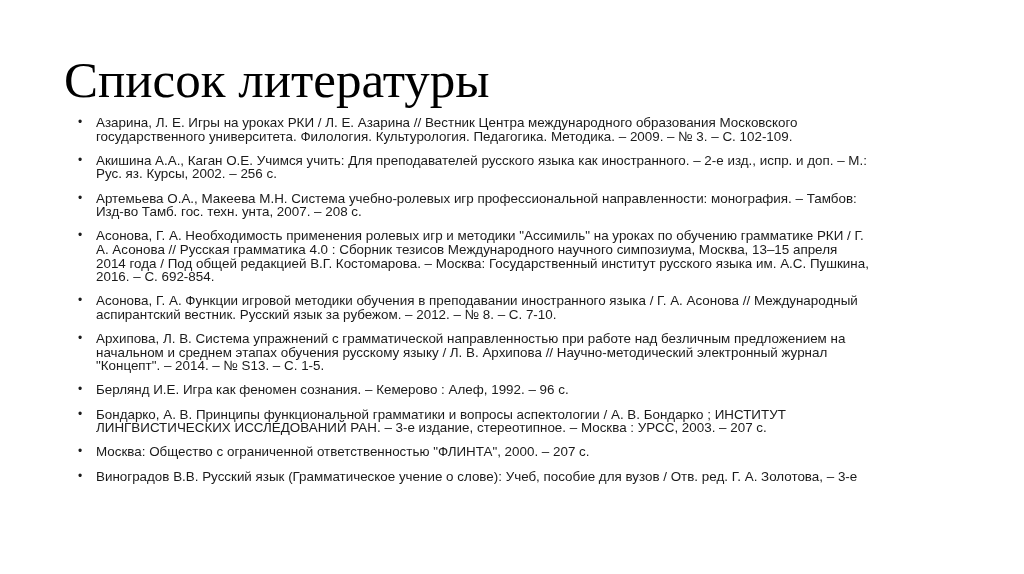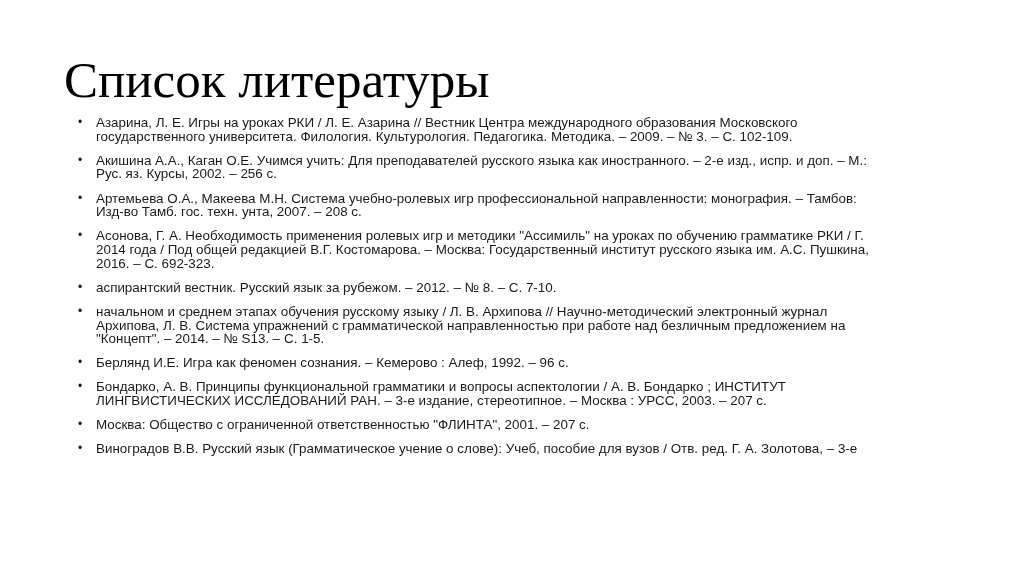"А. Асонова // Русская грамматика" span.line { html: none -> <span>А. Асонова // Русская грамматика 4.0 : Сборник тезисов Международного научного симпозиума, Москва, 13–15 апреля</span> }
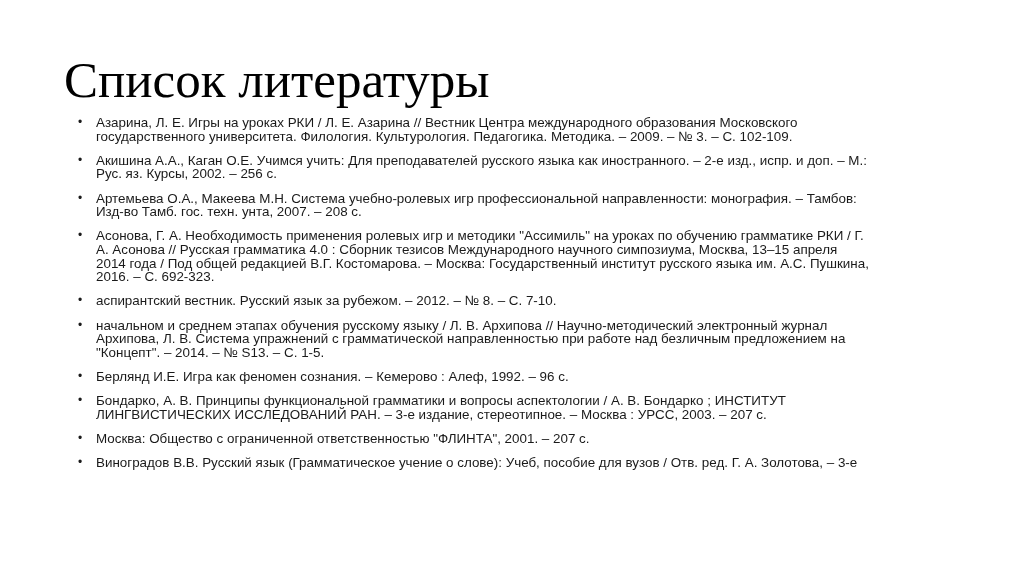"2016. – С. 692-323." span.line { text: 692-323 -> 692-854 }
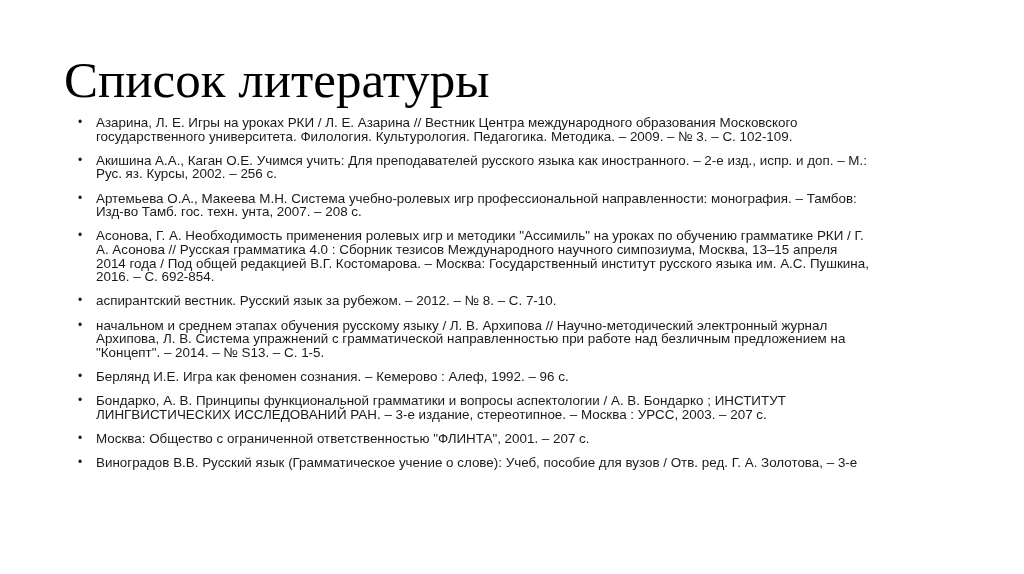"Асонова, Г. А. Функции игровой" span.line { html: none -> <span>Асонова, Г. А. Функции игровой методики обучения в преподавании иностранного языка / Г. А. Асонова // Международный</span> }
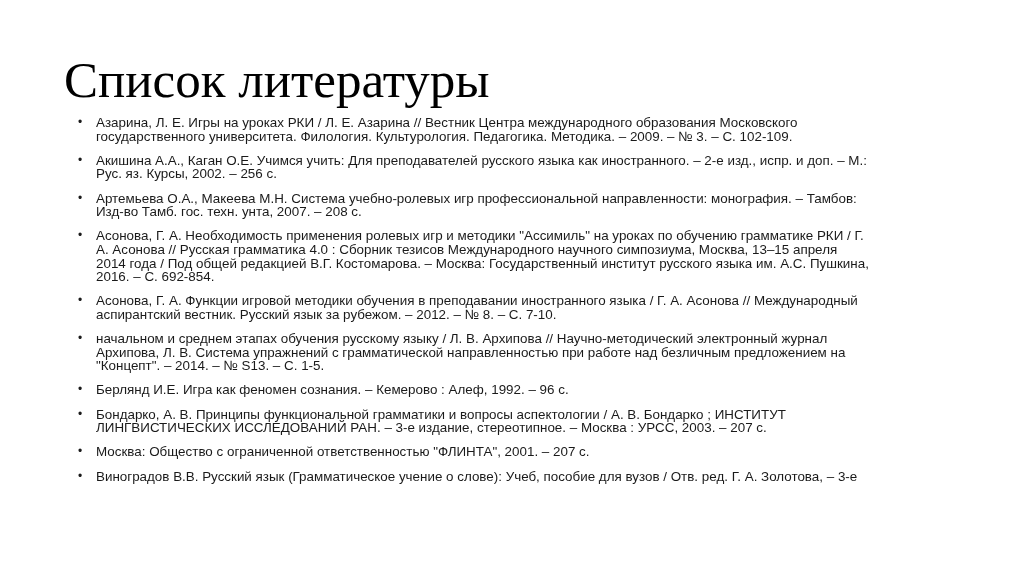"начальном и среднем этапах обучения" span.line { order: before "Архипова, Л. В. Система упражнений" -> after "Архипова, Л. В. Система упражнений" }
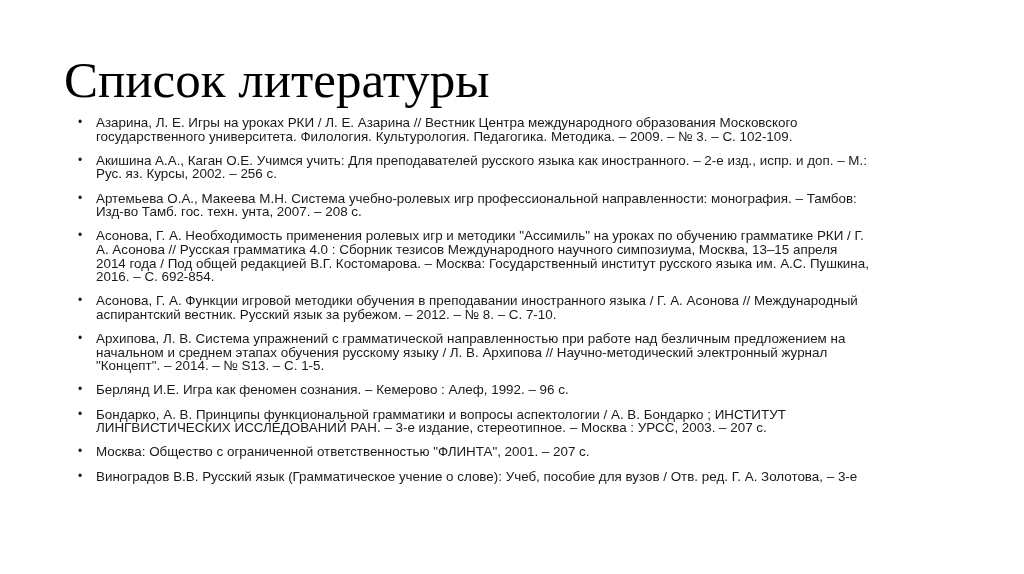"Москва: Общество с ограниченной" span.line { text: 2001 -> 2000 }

---

Every line above goes into the copy unchanged; the pictures do not.

"А. Асонова // Русская грамматика" span.line { html: none -> <span>А. Асонова // Русская грамматика 4.0 : Сборник тезисов Международного научного симпозиума, Москва, 13–15 апреля</span> }
"2016. – С. 692-323." span.line { text: 692-323 -> 692-854 }
"Асонова, Г. А. Функции игровой" span.line { html: none -> <span>Асонова, Г. А. Функции игровой методики обучения в преподавании иностранного языка / Г. А. Асонова // Международный</span> }
"начальном и среднем этапах обучения" span.line { order: before "Архипова, Л. В. Система упражнений" -> after "Архипова, Л. В. Система упражнений" }
"Москва: Общество с ограниченной" span.line { text: 2001 -> 2000 }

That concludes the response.